I say this, too; we are placing a very great strain on Anglo-American relations. The posturing of the Prime Minister is damaging to those relations. He goes to Washington, and elsewhere; he gives briefings through No. 10. The broad message is this: the British want to deploy ground forces, but the faint-hearts in Washington will not permit it. We must not be surprised if people in Washington deplore that message, and remark on the mismatch between the extravagant rhetoric of the Prime Minister and the much more substantial contribution that, in reality, the Americans are making.

I am bound to say that I think the prognosis is bleak. We are told that we can win if we intensify the campaign--so we will intensify the campaign, and as a result many civilians will be killed and the infrastructure of Kosovo and Serbia will be laid waste. I am bound to say that I agree with the hon. and learned Member for Medway (Mr. Marshall-Andrews): this raises serious questions of morality and proportionality on which I do not think that we have focused sufficiently so far.

If the air campaign does succeed, and if Milosevic yields, we shall face pretty onerous consequences. No one really disputes the fact that we will have to deploy tens of thousands of troops in the region for many years, and to spend billions of dollars putting right what we have done. If the air campaign does not succeed--if it does not cause Mr. Milosevic to yield--we will face the unpalatable choice outlined by my hon. Friend the Member for New Forest, East (Dr. Lewis): either we enter into an undesirable compromise and agreement, or we deploy ground forces. Those are the only two realistic options, and they are urgent.

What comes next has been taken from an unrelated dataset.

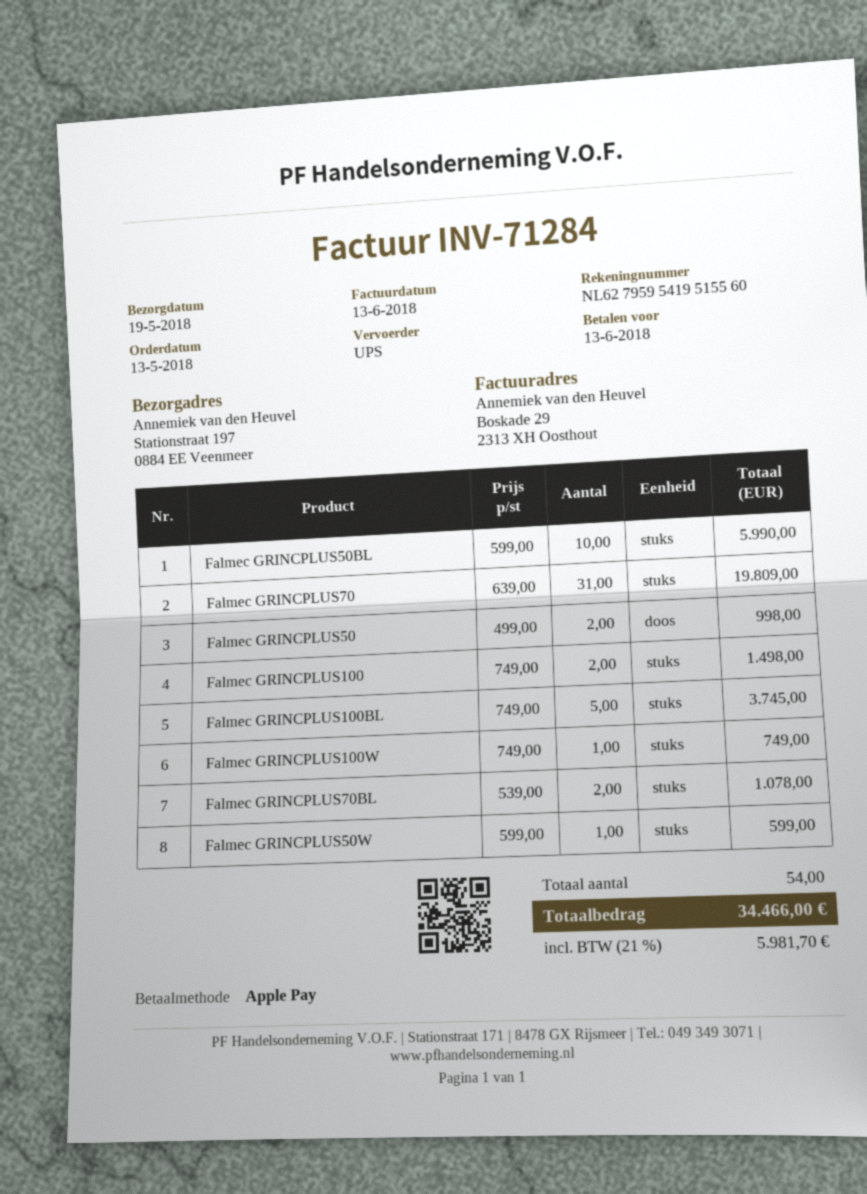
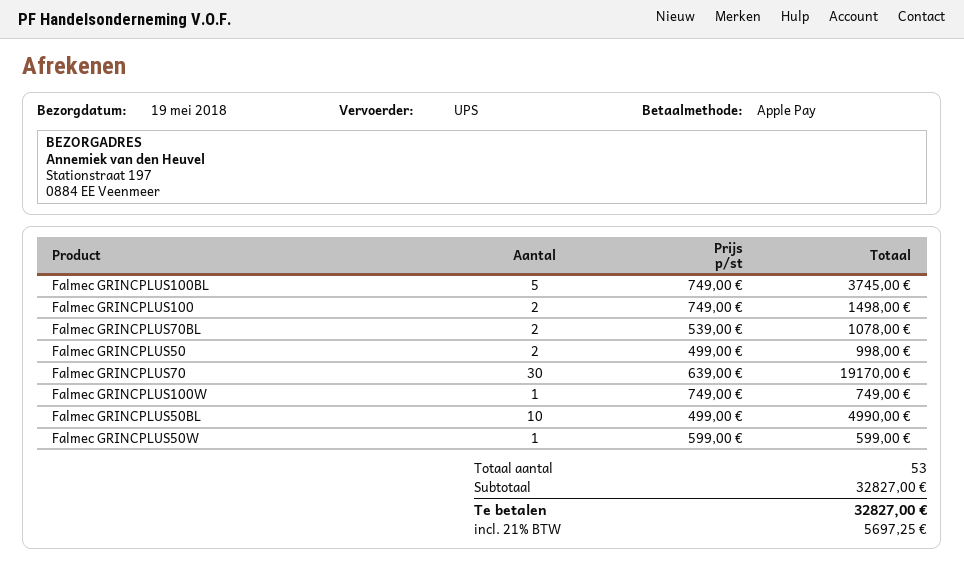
Falmec GRINCPLUS50BL: 10 x 599.00 = 5990.00 -> 10 x 499.00 = 4990.00
Falmec GRINCPLUS70: 31 x 639.00 = 19809.00 -> 30 x 639.00 = 19170.00
total quantity: 54 -> 53
tax: 21% = 5981.70 -> 21% = 5697.25
total: 34466.00 -> 32827.00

Let us be clear about one thing: the consequences were always predictable. They stem from two fatal mistakes--the decision to go to war in the first place, which I believe to have been wrong, and the failure of the strategy. If force is to be used, that force must be overwhelming in impact and nature. We should have done what we did in the Gulf: we should have mustered tens of thousands of ground troops before we embarked on an air campaign. That would have enabled us, had we so determined, to take and hold territory. We failed to do that; we embarked on a war unthinking, and now we are where we are.

We must now make an urgent decision. We have only one choice. We can make a deal that will achieve less than our stated objectives, or we can seek to achieve the entirety of those stated objectives, in which case we shall need tens of thousands of ground troops, and we shall need them now. Personally I favour an agreement, knowing that it will fall short of our full and declared intentions, but I would understand the reasons for the alternative decision. One thing is certain: the choice must be made very soon.

7.44 pm

Mr. Frank Cook (Stockton, North): I am delegated by the House to serve on the NATO Parliamentary Assembly. I am Vice-President of the Assembly, and Vice-Chairman of its Defence and Security Committee.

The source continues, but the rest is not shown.